Here is what is given:

1) $S_n = \sum_1^n X_i$, where $\{X_i\}$ are independent, with Poisson distribution, mean 1.

2) Stirling's formula is that $\dfrac{n!}{n^n e^{-n} \sqrt{2 \pi n}} \rightarrow 1$.

3) $\frac{k-n}{\sqrt n} \rightarrow x$

Here is what I don't understand:

1) What does it mean for $\frac{k-n}{\sqrt n} \rightarrow x$? As what approaches $\infty$? I thought that $k$ and $n$ were integers? How are they related? Are they really integer-valued functions? Or is $k$ a function of $n$, somehow? None of this is clear from the context.

Here is what I have, though I'm assuming all limits are in terms of $n$:

1) $-\frac{(n-k)^2}{2n} \rightarrow \frac{-x^2}{2}$.

2) Since $\sqrt{n} \rightarrow \infty$, we know that $(n-k)^2 \rightarrow \infty$.

3) There is a lemma which I can use to show that $(1 + (\frac{-1}{2n}))^{(n-k)^2} \rightarrow e^\frac{-x^2}{2}$. (The lemma states that if $c_ja_j \rightarrow \lambda$ where $c_j \rightarrow \infty$ and $a_j \rightarrow 0$ then $(1+a_j)^{c_j} \rightarrow e^\lambda$).
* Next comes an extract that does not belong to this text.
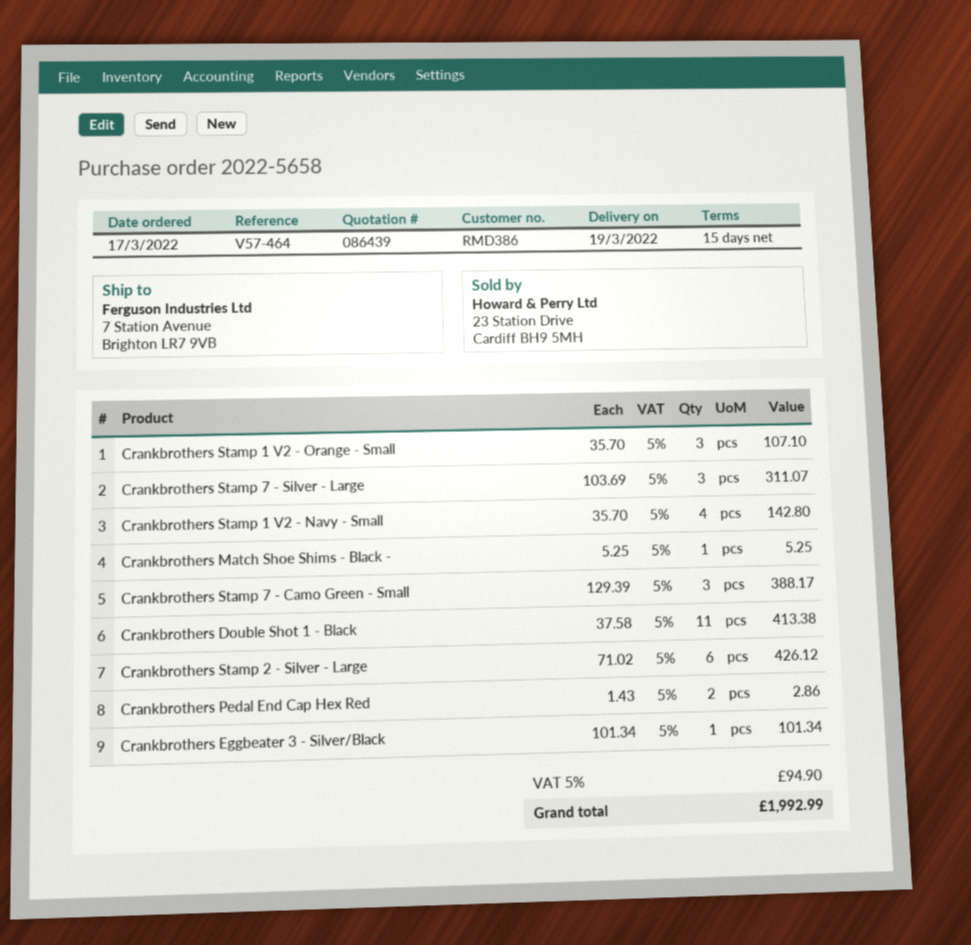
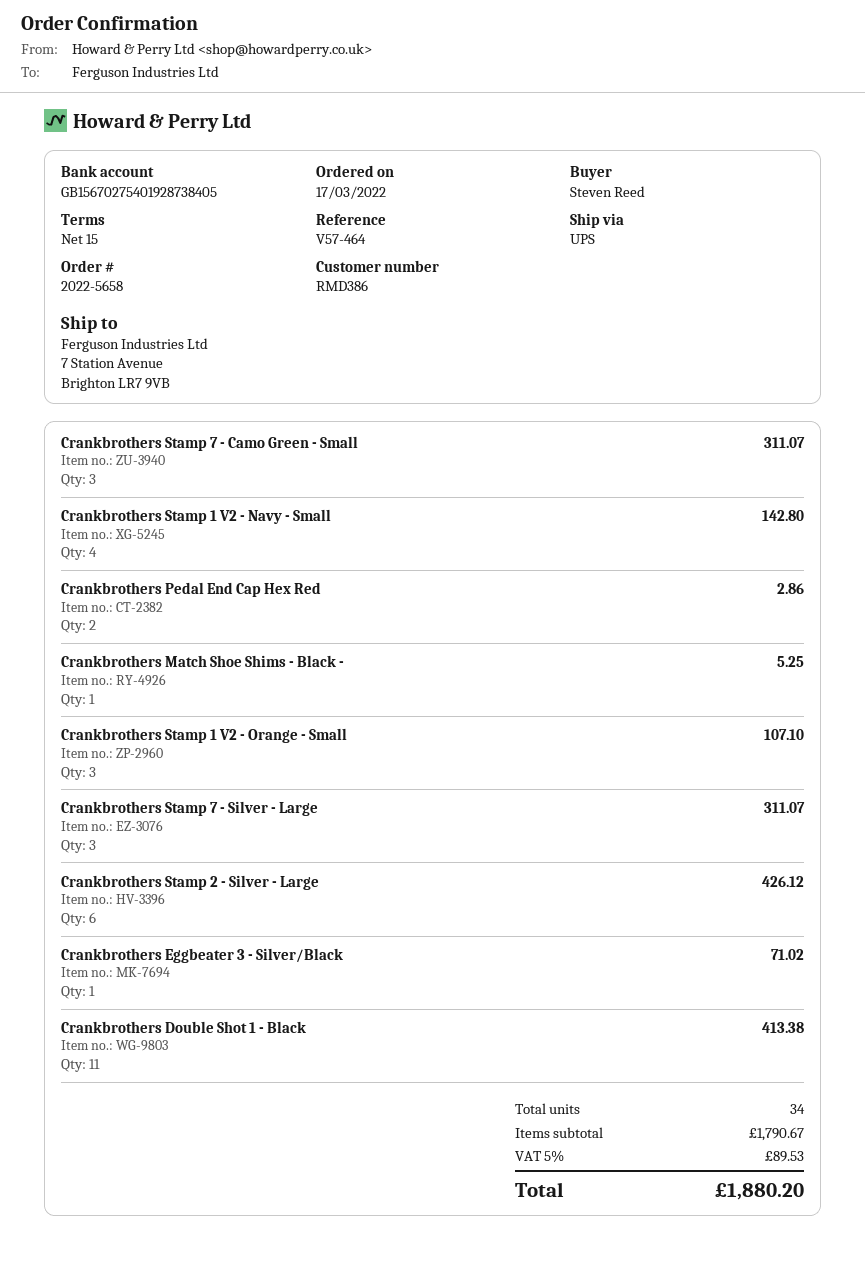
Crankbrothers Stamp 7 - Camo Green - Small: 3 for 388.17 -> 3 for 311.07
Crankbrothers Eggbeater 3 - Silver/Black: 1 for 101.34 -> 1 for 71.02
tax: 5% = 94.90 -> 5% = 89.53
total: 1992.99 -> 1880.20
4) Putting all this together yields that $$ P(S_n = k)\sqrt{2\pi n} = \frac{e^{-n}n^k \sqrt{2\pi n} }{k!} = \frac{e^{-n} n^n \sqrt{2 \pi n}}{n!} \cdot \frac{n! n^k}{k! n^n}$$.

5) So what I would love to do is show that $\frac{n! n^k}{k! n^n} \rightarrow e^\frac{-x^2}{2}$, or equivalently, by using 3), that $|\frac{n! n^k}{k! n^n} - (\frac{2n-1}{2n})^{(n-k)^2}| \rightarrow 0$.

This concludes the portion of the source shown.